Data supplied Start Marker
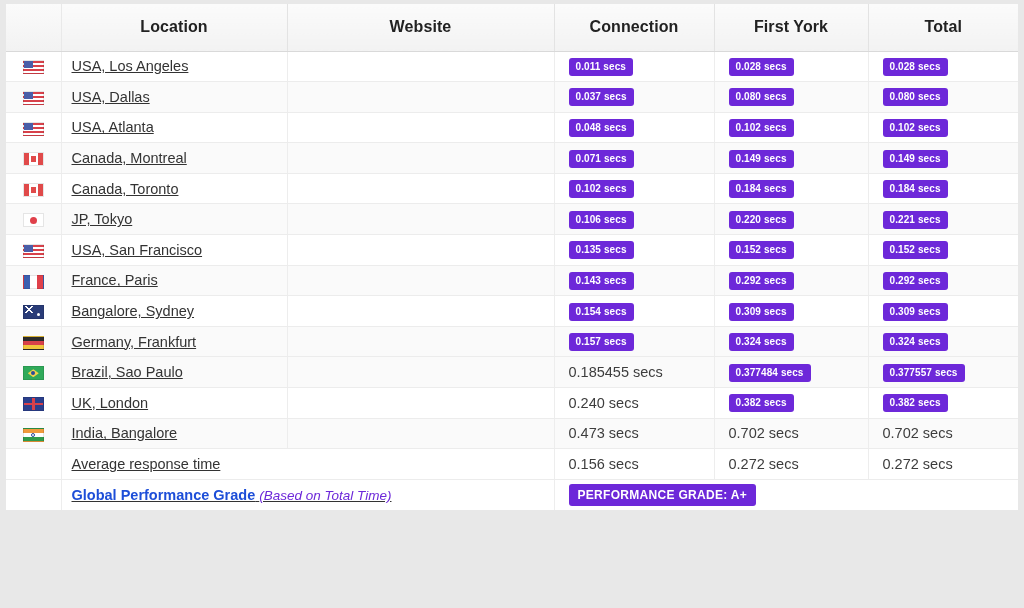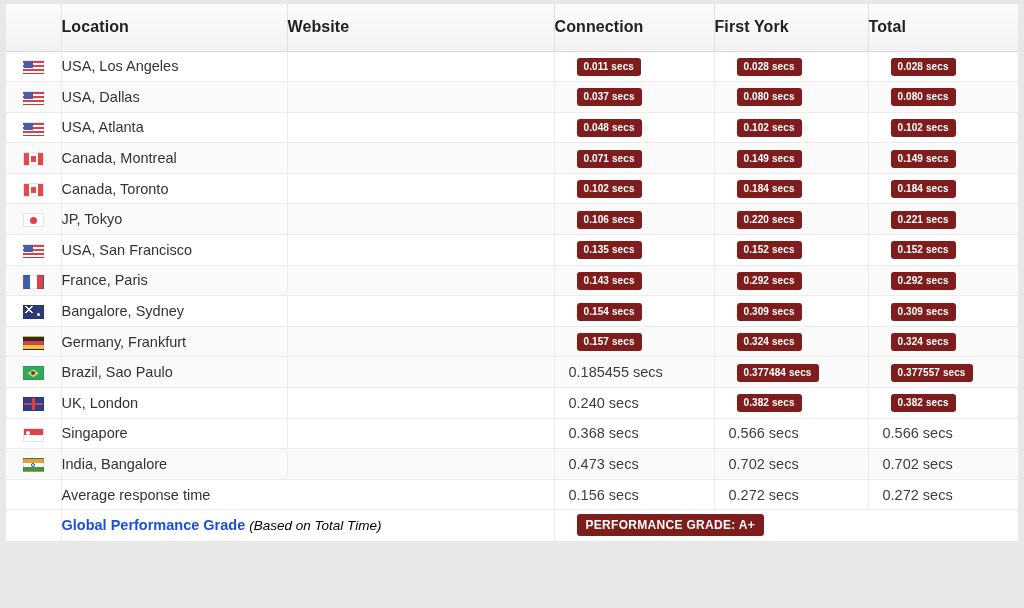--- a/index.html
+++ b/index.html
@@ -38,7 +38,7 @@
     font-size: 16px;
     font-weight: bold;
     color: #222;
-    text-align: left;
+    text-align: center;
     vertical-align: middle;
     letter-spacing: .1px;
     margin-top: 44px;

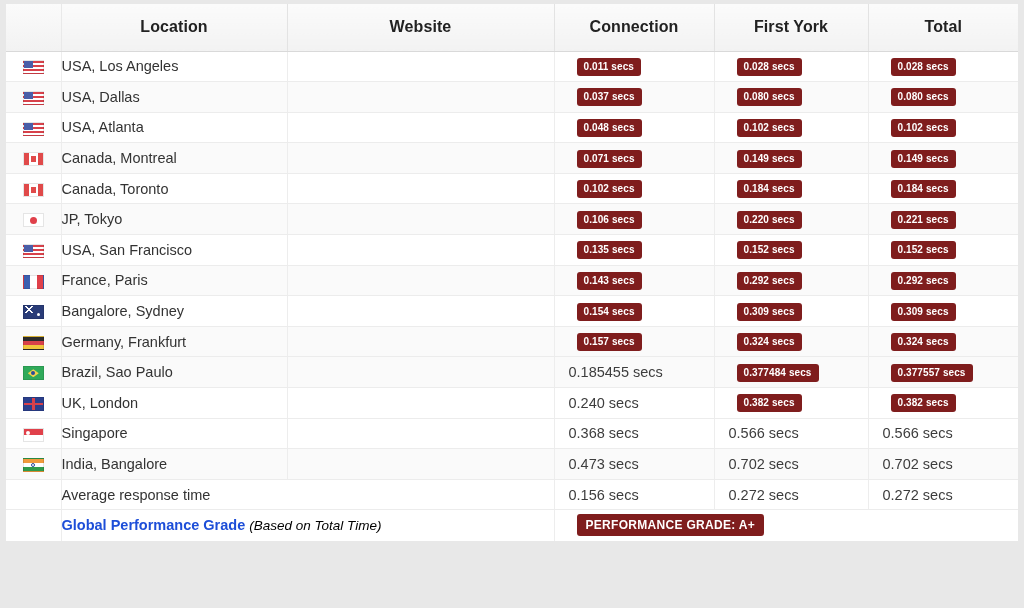--- a/index.html
+++ b/index.html
@@ -59,7 +59,7 @@
   tbody tr.alt td { background: #fafafa; }
 
   td.flagcell { text-align: center; padding: 0; }
-  td.loccell  { white-space: nowrap; font-size: 14.5px; color: #333; }
+  td.loccell  { padding-left: 10px; white-space: nowrap; font-size: 14.5px; color: #333; text-decoration: underline; }
   td.sitecell { }
   td.valcell  { padding-left: 14px; white-space: nowrap; color: #3d3d3d; font-size: 14.5px; }
 

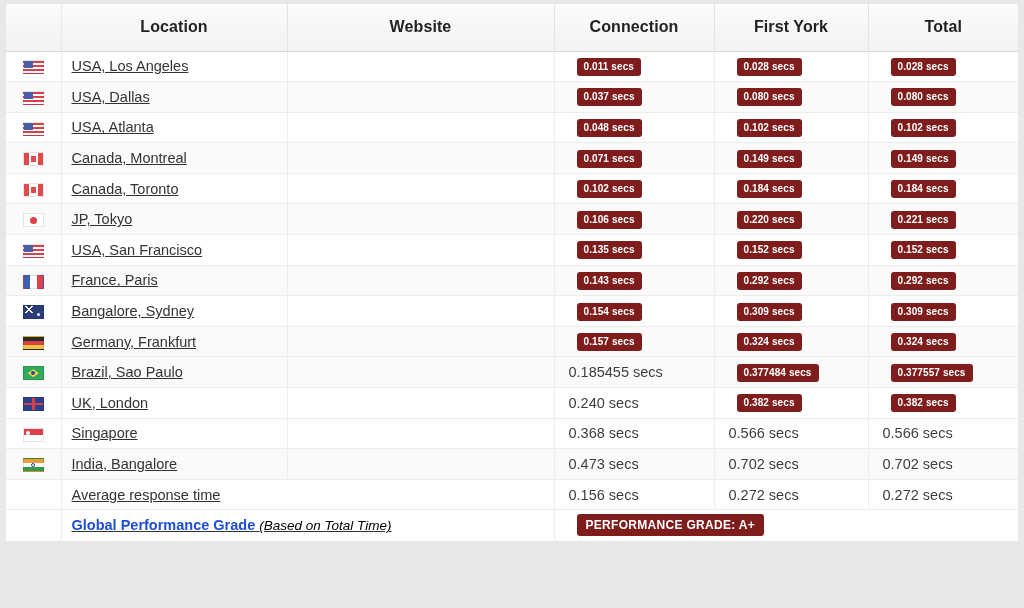--- a/index.html
+++ b/index.html
@@ -65,7 +65,7 @@
 
   .badge {
     display: inline-block;
-    background: #7f1d1d;
+    background: #6d28d9;
     color: #ffffff;
     font-size: 10px;
     font-weight: bold;
@@ -74,7 +74,6 @@
     border-radius: 3px;
     letter-spacing: .1px;
     white-space: nowrap;
-    margin-left: 8px;
   }
   .badge.grade {
     font-size: 12px;

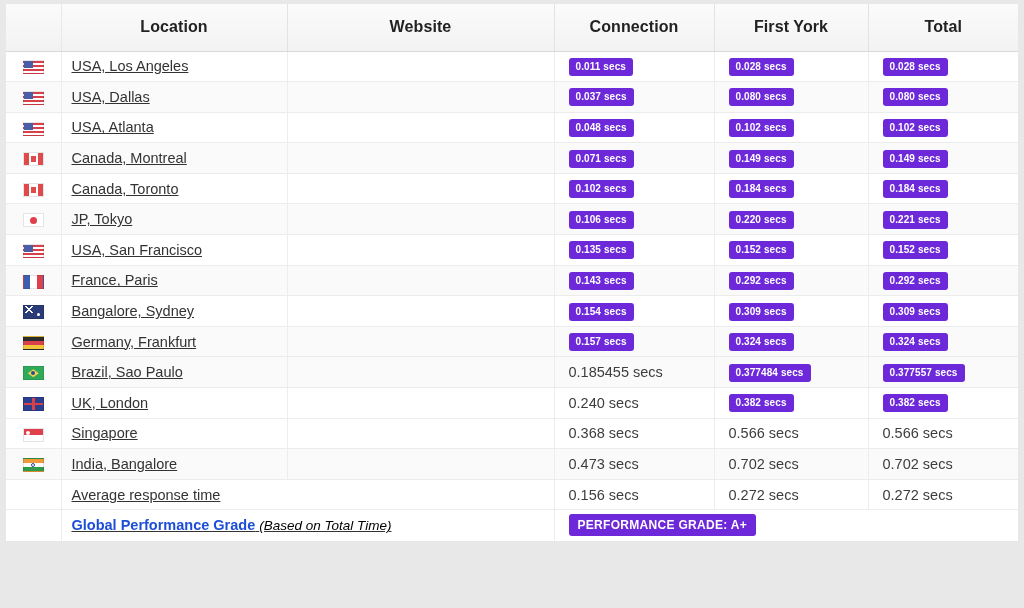--- a/index.html
+++ b/index.html
@@ -318,14 +318,6 @@
           <td class="valcell"><span class="badge">0.382 secs</span></td>
           <td class="valcell last"><span class="badge">0.382 secs</span></td>
         </tr>
-        <tr>
-          <td class="flagcell"><span class="flag flag-sg"><span class="mid"></span></span></td>
-          <td class="loccell">Singapore</td>
-          <td class="sitecell"></td>
-          <td class="valcell">0.368 secs</td>
-          <td class="valcell">0.566 secs</td>
-          <td class="valcell last">0.566 secs</td>
-        </tr>
         <tr class="alt">
           <td class="flagcell"><span class="flag flag-in"><span class="mid"></span></span></td>
           <td class="loccell">India, Bangalore</td>

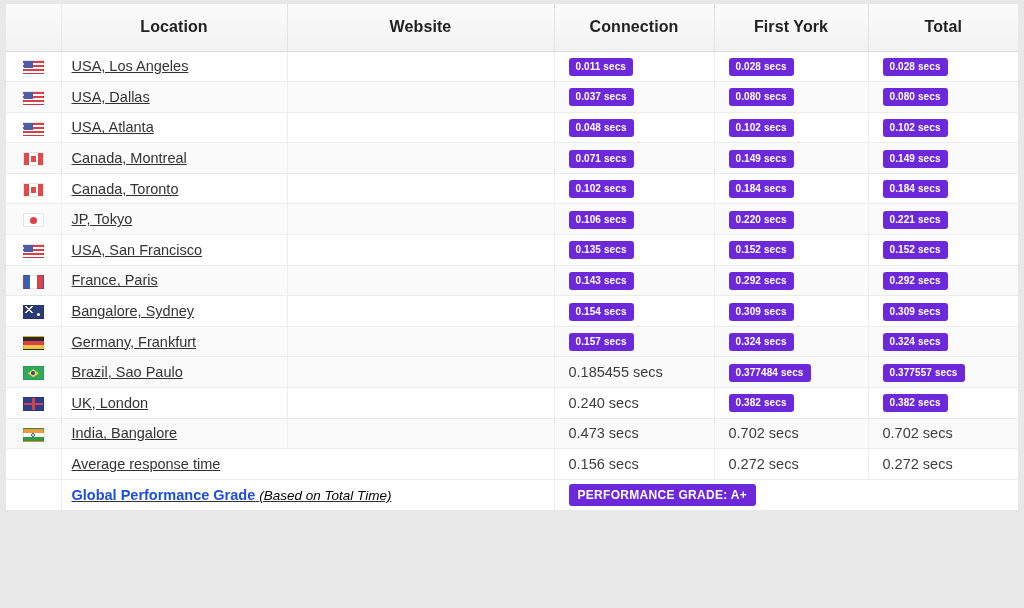--- a/index.html
+++ b/index.html
@@ -196,7 +196,7 @@
   .flag-none { border: none; background: transparent; }
 
   .gpg-label { font-weight: bold; color: #1d4ed8; font-size: 14.5px; }
-  .gpg-note  { font-style: italic; color: #000000; font-size: 13.5px; }
+  .gpg-note  { font-style: italic; color: #6d28d9; font-size: 13.5px; }
 </style>
 </head>
 <body>

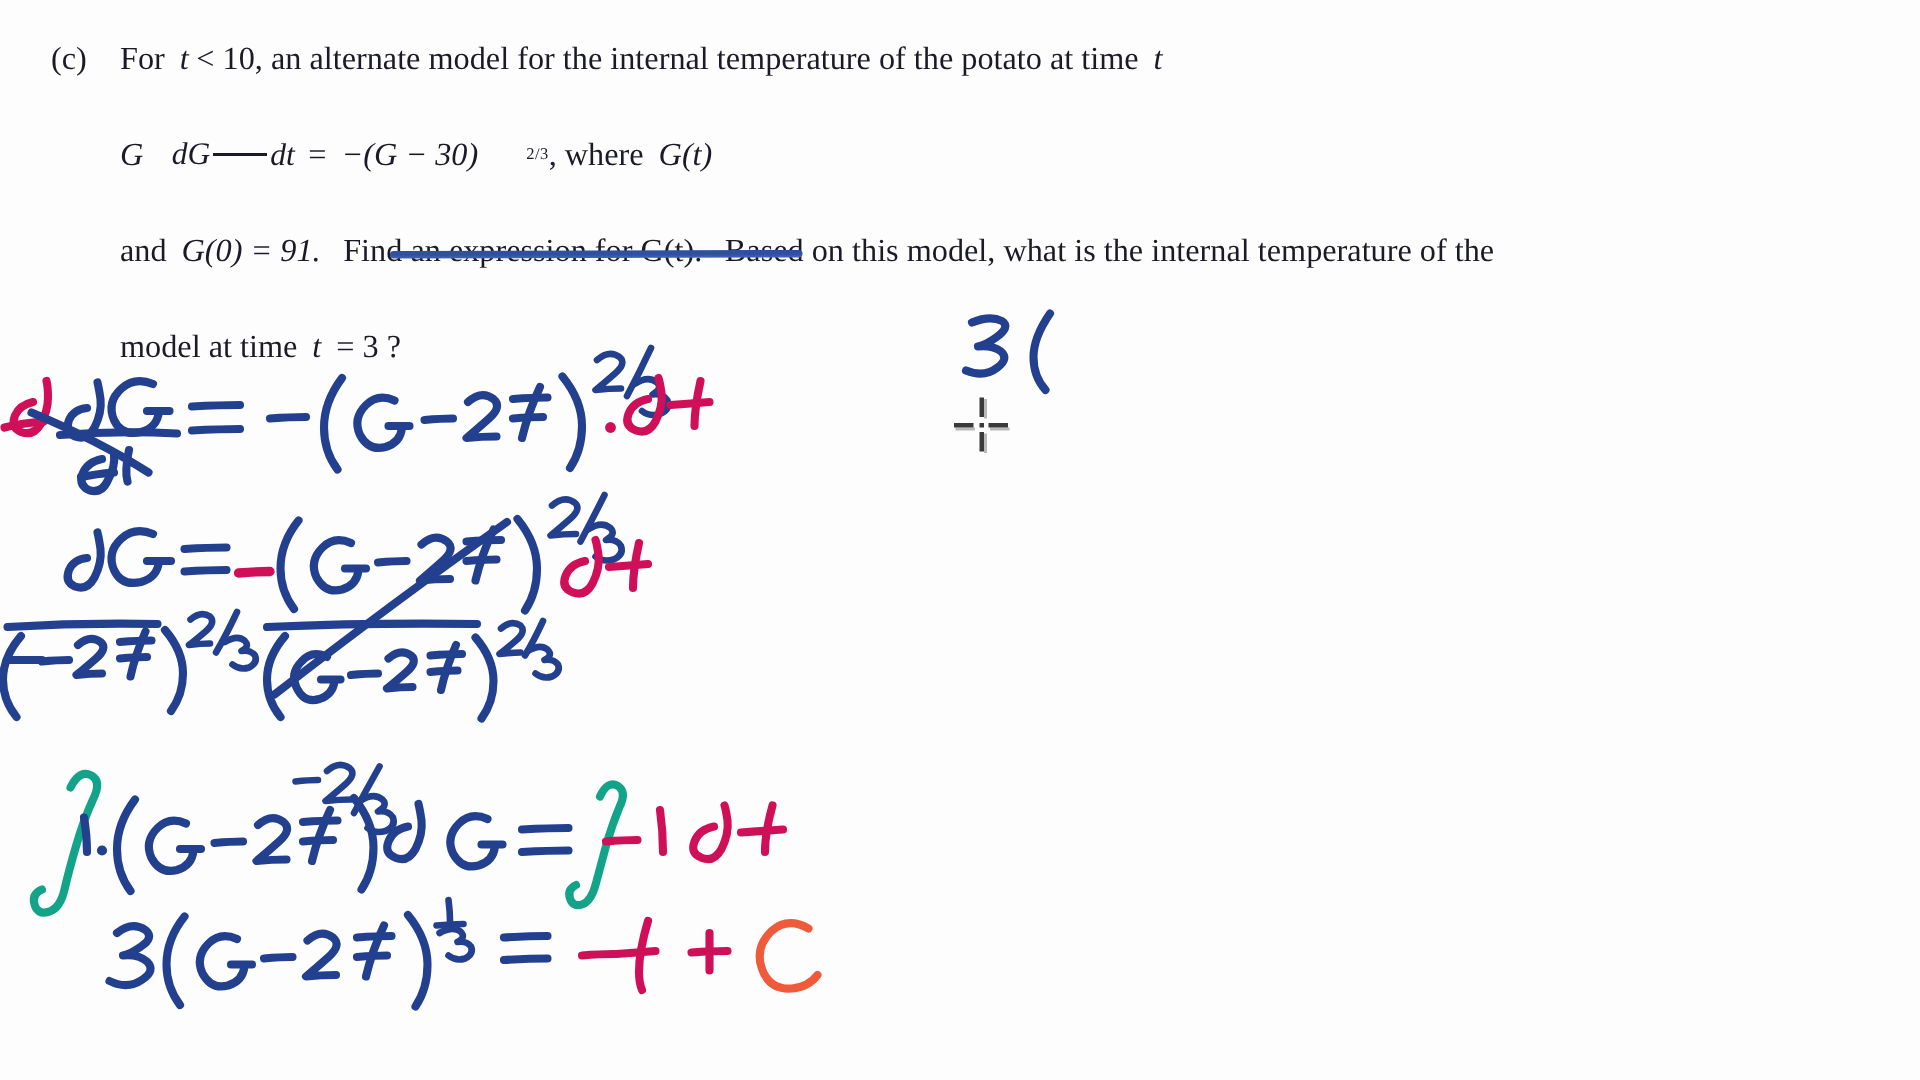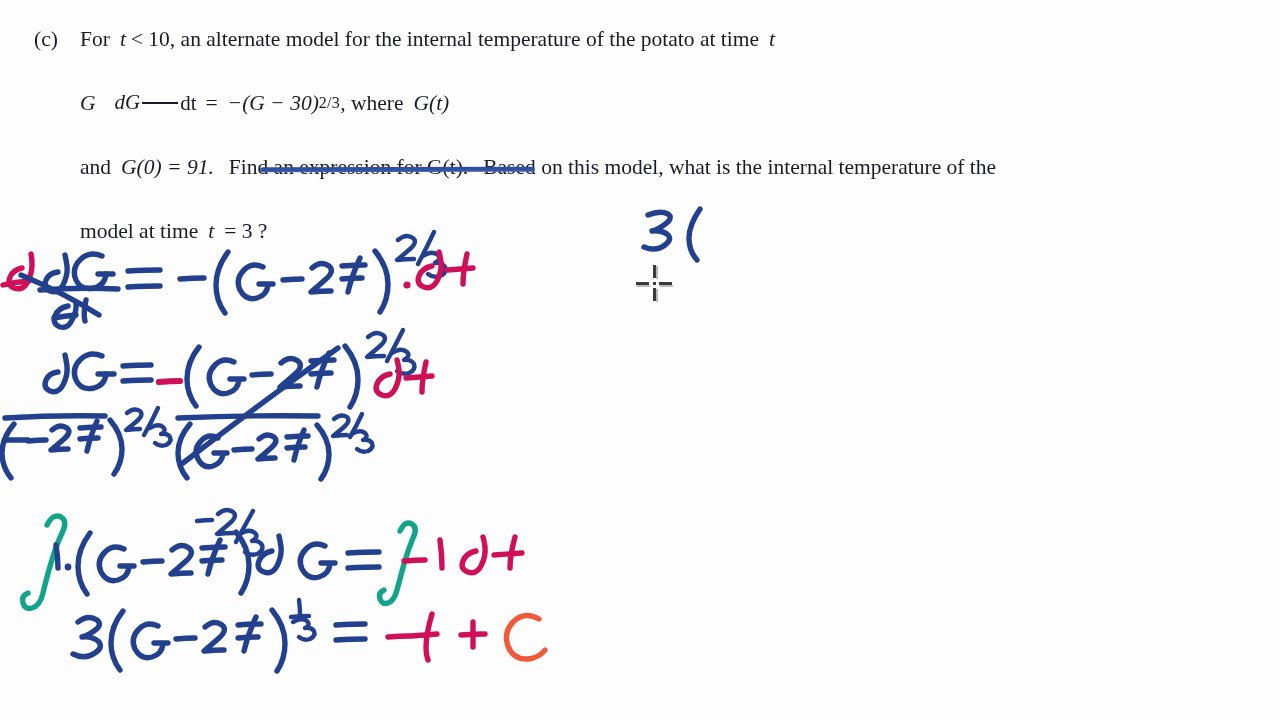--- a/index.html
+++ b/index.html
@@ -51,7 +51,7 @@
     line-height: 1;
   }
   .frac .num { font-style: italic; font-size: 21px; padding: 0 2px 1px; }
-  .frac .den { font-size: 21px; padding: 0 2px 0; }
+  .frac .den { font-style: italic; font-size: 21px; padding: 0 2px 0; }
   .frac .bar {
     display: block;
     width: 100%;

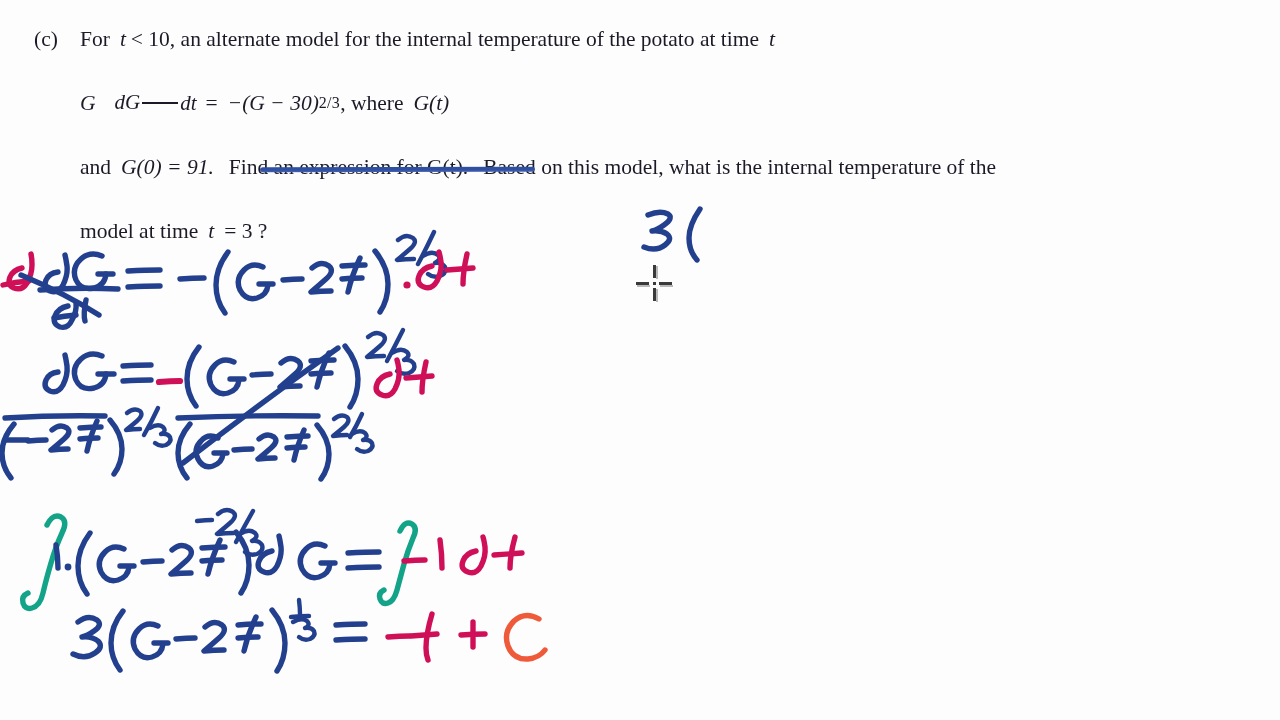--- a/index.html
+++ b/index.html
@@ -60,11 +60,12 @@
     background: #1b1b28;
   }
   .exp {
-    font-size: 16px;
+    font-size: 11px;
     vertical-align: super;
     position: relative;
     top: -1px;
     letter-spacing: 0.3px;
+    margin-left: 32px;
   }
Data supplied End Marker
__What you will do__:
Select and copy every line of the listing with the word "nowrap".

__Exercise result__:
-  td.loccell  { white-space: nowrap; font-size: 14.5px; color: #333; }
+  td.loccell  { padding-left: 10px; white-space: nowrap; font-size: 14.5px; color: #333; text-decoration: underline; }
   td.valcell  { padding-left: 14px; white-space: nowrap; color: #3d3d3d; font-size: 14.5px; }
     white-space: nowrap;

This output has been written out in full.